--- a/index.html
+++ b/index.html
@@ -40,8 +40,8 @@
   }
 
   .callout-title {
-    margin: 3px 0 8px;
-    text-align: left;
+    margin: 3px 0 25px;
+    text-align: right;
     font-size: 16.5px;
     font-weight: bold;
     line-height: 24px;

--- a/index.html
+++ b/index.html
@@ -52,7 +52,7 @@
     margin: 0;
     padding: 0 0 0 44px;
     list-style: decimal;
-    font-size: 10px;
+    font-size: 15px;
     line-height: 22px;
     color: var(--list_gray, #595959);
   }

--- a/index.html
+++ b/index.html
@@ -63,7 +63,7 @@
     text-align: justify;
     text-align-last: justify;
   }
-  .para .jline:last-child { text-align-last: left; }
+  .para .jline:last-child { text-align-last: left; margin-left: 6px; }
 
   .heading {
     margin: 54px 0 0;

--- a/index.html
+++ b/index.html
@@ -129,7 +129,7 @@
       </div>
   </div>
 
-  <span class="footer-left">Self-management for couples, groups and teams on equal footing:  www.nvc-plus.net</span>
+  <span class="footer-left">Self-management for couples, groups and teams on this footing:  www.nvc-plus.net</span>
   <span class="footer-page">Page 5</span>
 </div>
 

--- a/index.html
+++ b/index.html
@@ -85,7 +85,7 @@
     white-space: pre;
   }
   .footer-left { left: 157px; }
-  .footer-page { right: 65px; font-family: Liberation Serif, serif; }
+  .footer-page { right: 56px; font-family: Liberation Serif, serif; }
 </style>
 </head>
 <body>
+---+
(Task requirements): Exactly as written, give again every line from the one containing "56px; font-family: Liberation" through the last line of the material above, and no other lines.

(Solution to the problem):
+  .footer-page { right: 56px; font-family: Liberation Serif, serif; }
 </style>
 </head>
 <body>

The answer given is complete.